## [LISTED ENTRIES]

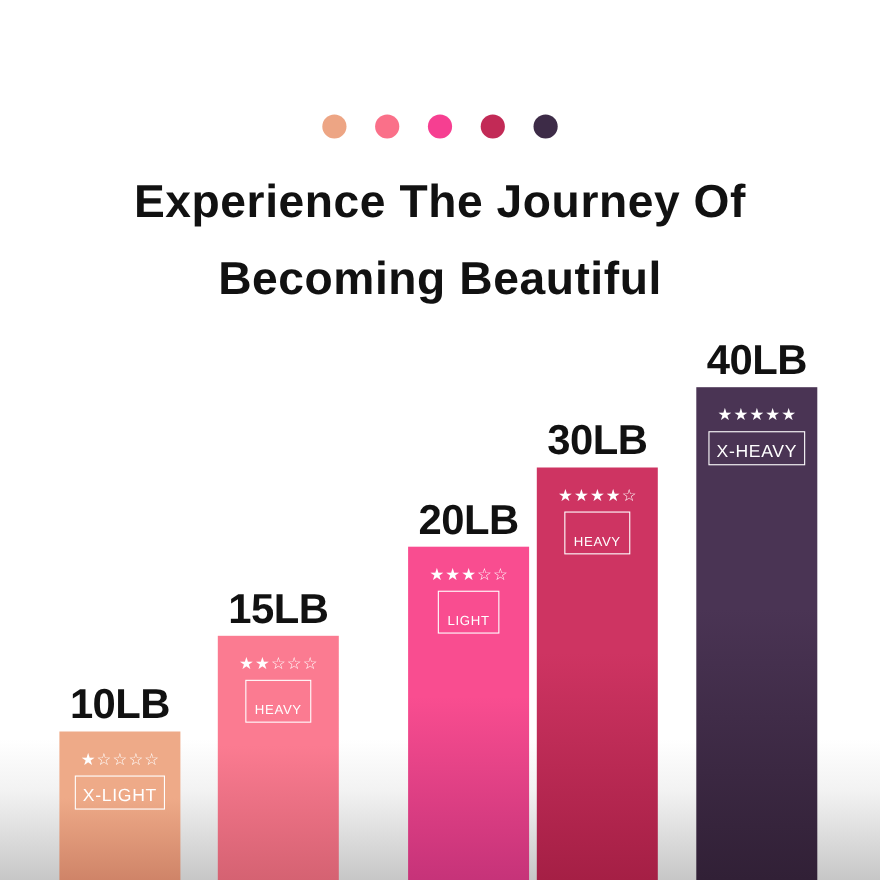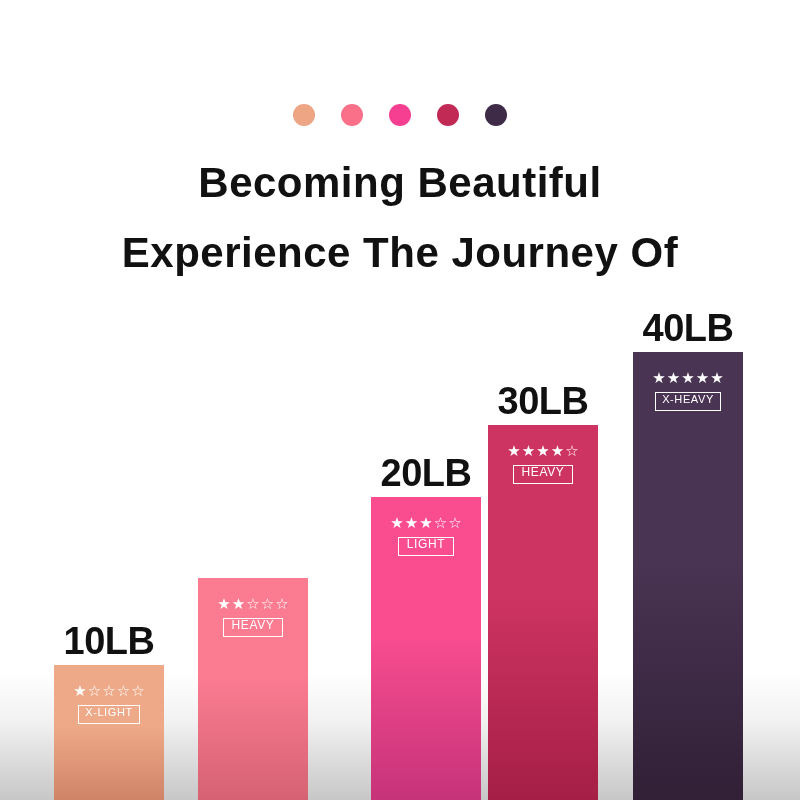--- a/index.html
+++ b/index.html
@@ -114,64 +114,65 @@
   }
   .star {
     display: inline-block;
   }
   .level-box {
     border: 1.5px solid #ffffff;
     color: #ffffff;
     font-size: 12px;
     line-height: 12px;
     letter-spacing: 0.6px;
-    padding: 0 8px 5px 8px;
+    padding: 20px 8px 5px 8px;
     white-space: nowrap;
     font-family: "Liberation Sans", sans-serif;
   }
   .level-box.small {
-    font-size: 11px;
-    padding: 0 6px 5px 6px;
+    font-size: 16px;
+    padding: 12px 6px 5px 6px;
   }
 </style>
 </head>
 <body>
 
 <div id="canvas">
 
   <div id="dot-row">
       <span class="dot" style="background: rgb(237, 165, 132);"></span>
       <span class="dot" style="background: rgb(250, 112, 137);"></span>
       <span class="dot" style="background: rgb(246, 63, 145);"></span>
       <span class="dot" style="background: rgb(194, 42, 86);"></span>
       <span class="dot" style="background: rgb(61, 43, 71);"></span>
     </div>
 
   <div id="headline">
+    <span class="line">Experience The Journey Of</span>
     <span class="line">Becoming Beautiful</span>
-    <span class="line">Experience The Journey Of</span>
   </div>
 
   <div id="chart">
       <div class="bar-col" style="left: 54px; height: 183px;">
         <div class="bar-label" style="bottom: 139px;">10LB</div>
         <div class="bar" style="height: 135px; background: linear-gradient(rgb(238, 170, 136) 0%, rgb(238, 170, 136) 45%, rgb(207, 132, 104) 100%);">
           <div class="bar-badge">
             <div class="stars">
               <span class="star">★</span>
               <span class="star">☆</span>
               <span class="star">☆</span>
               <span class="star">☆</span>
               <span class="star">☆</span>
             </div>
             <div class="level-box small">X-LIGHT</div>
           </div>
         </div>
       </div>
       <div class="bar-col" style="left: 198px; height: 270px;">
+        <div class="bar-label" style="bottom: 226px;">15LB</div>
         <div class="bar" style="height: 222px; background: linear-gradient(rgb(251, 123, 145) 0%, rgb(251, 123, 145) 45%, rgb(213, 98, 114) 100%);">
           <div class="bar-badge">
             <div class="stars">
               <span class="star">★</span>
               <span class="star">★</span>
               <span class="star">☆</span>
               <span class="star">☆</span>
               <span class="star">☆</span>
             </div>
             <div class="level-box">HEAVY</div>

## [TASK DIRECTIONS]
The lines above that include "background" should each be listed.

## [EXERCISE OUTPUT]
       <span class="dot" style="background: rgb(237, 165, 132);"></span>
       <span class="dot" style="background: rgb(250, 112, 137);"></span>
       <span class="dot" style="background: rgb(246, 63, 145);"></span>
       <span class="dot" style="background: rgb(194, 42, 86);"></span>
       <span class="dot" style="background: rgb(61, 43, 71);"></span>
         <div class="bar" style="height: 135px; background: linear-gradient(rgb(238, 170, 136) 0%, rgb(238, 170, 136) 45%, rgb(207, 132, 104) 100%);">
         <div class="bar" style="height: 222px; background: linear-gradient(rgb(251, 123, 145) 0%, rgb(251, 123, 145) 45%, rgb(213, 98, 114) 100%);">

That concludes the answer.